Best cruise was 25 mph (21.7 knots) at 3000 rpm where the boat burned 5.95 gph, resulting in 4.2 mpg.
Moving up to the 250-hp V-6 with the same gear ratio and a 14 ½” x 19” (36.8 cm x 48.3 cm) Blackmax propeller, Tahoe saw a top speed of 51.2 mph (44.5 knots) at 5110 rpm.
Best cruise was again recorded at 3000 rpm where the boat ran 27.4 mph (23.8 knots) and burned 6.08 gph, which was good for 4.5 mpg.
A 300-hp 6.2 L ECT with a 1.65:1 ratio and a 13.8” x 21” (35.05 cm x 53.3 cm) Enertia prop produced a top speed of 59.2 mph (51.5 knots) at 5270 rpm. The boat burned 7.2 gph at 3000 rpm and 28.3 mph (24.6 knots) and 9 gph at 3500 rpm and 35.2 mph (30.6 knots), resulting in a mpg rating of 3.9 at both rpm settings.

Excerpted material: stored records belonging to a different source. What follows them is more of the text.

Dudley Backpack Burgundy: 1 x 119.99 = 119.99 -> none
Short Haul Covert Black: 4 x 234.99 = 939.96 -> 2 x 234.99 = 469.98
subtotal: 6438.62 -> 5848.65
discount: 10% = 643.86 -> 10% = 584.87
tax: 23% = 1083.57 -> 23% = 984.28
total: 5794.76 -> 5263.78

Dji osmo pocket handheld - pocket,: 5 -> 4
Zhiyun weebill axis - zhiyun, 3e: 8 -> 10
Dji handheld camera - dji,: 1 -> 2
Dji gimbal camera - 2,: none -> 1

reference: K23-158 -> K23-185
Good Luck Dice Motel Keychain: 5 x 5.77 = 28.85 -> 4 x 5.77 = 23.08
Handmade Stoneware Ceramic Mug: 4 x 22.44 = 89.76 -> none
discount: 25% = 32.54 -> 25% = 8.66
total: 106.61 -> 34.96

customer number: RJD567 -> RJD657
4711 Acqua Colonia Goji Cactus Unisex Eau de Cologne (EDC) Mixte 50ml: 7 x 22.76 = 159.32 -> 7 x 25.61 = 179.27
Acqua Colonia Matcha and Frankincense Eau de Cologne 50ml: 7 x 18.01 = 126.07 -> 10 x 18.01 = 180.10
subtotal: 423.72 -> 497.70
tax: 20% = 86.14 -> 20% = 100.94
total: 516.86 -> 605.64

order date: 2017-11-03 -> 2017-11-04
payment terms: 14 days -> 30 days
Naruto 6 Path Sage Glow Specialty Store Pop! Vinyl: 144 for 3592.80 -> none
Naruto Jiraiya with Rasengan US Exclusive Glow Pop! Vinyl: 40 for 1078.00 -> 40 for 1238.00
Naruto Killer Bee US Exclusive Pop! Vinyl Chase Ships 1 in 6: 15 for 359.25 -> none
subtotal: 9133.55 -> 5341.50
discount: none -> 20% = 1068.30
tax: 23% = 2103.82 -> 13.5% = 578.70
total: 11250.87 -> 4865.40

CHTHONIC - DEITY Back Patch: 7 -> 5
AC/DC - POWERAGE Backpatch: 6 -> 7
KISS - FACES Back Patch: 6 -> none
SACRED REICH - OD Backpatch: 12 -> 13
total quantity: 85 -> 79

Maneuverability. The Tahoe 700 was one of the smoothest handling stern drive runabouts we’ve driven in recent memory. We felt fully confident cranking the wheel hard over at 40 or 45 mph. The boat carved cleanly through the maneuver in each direction and in slalom passes, she whipped through S turns as quickly as we could turn the wheel. Her sharp bow entry cut through lake chop and our photo boat’s wakes with ease.
Construction. Tahoe builds the 700 with a hand-laid fiberglass hull and stringer system. The hull and deck are chemically bonded and mechanically fastened with stainless-steel hardware and the fully gel-coated stringers are bonded to the hull and filled with flotation foam. The boat is available in Black Cherry, Victory Read, Onyx, Blueberry or Storm Blue hullside colors.
Trailer. The Tahoe 700 comes on a factory-matched tandem-axle trailer with brakes on one axle that’s color-matched to the boat. It has 14” (35.6 cm) wheels, a swing-away tongue, folding tongue jack, submersible lights, and retractable safety cables.
Options to Consider
The Tahoe 700 has everything an active family needs to enjoy a day of watersports. We liked the performance with the upgraded 300-hp engine and feel that it’s an option that owners would want to consider if they tend to bring along a crowd for a day on the water.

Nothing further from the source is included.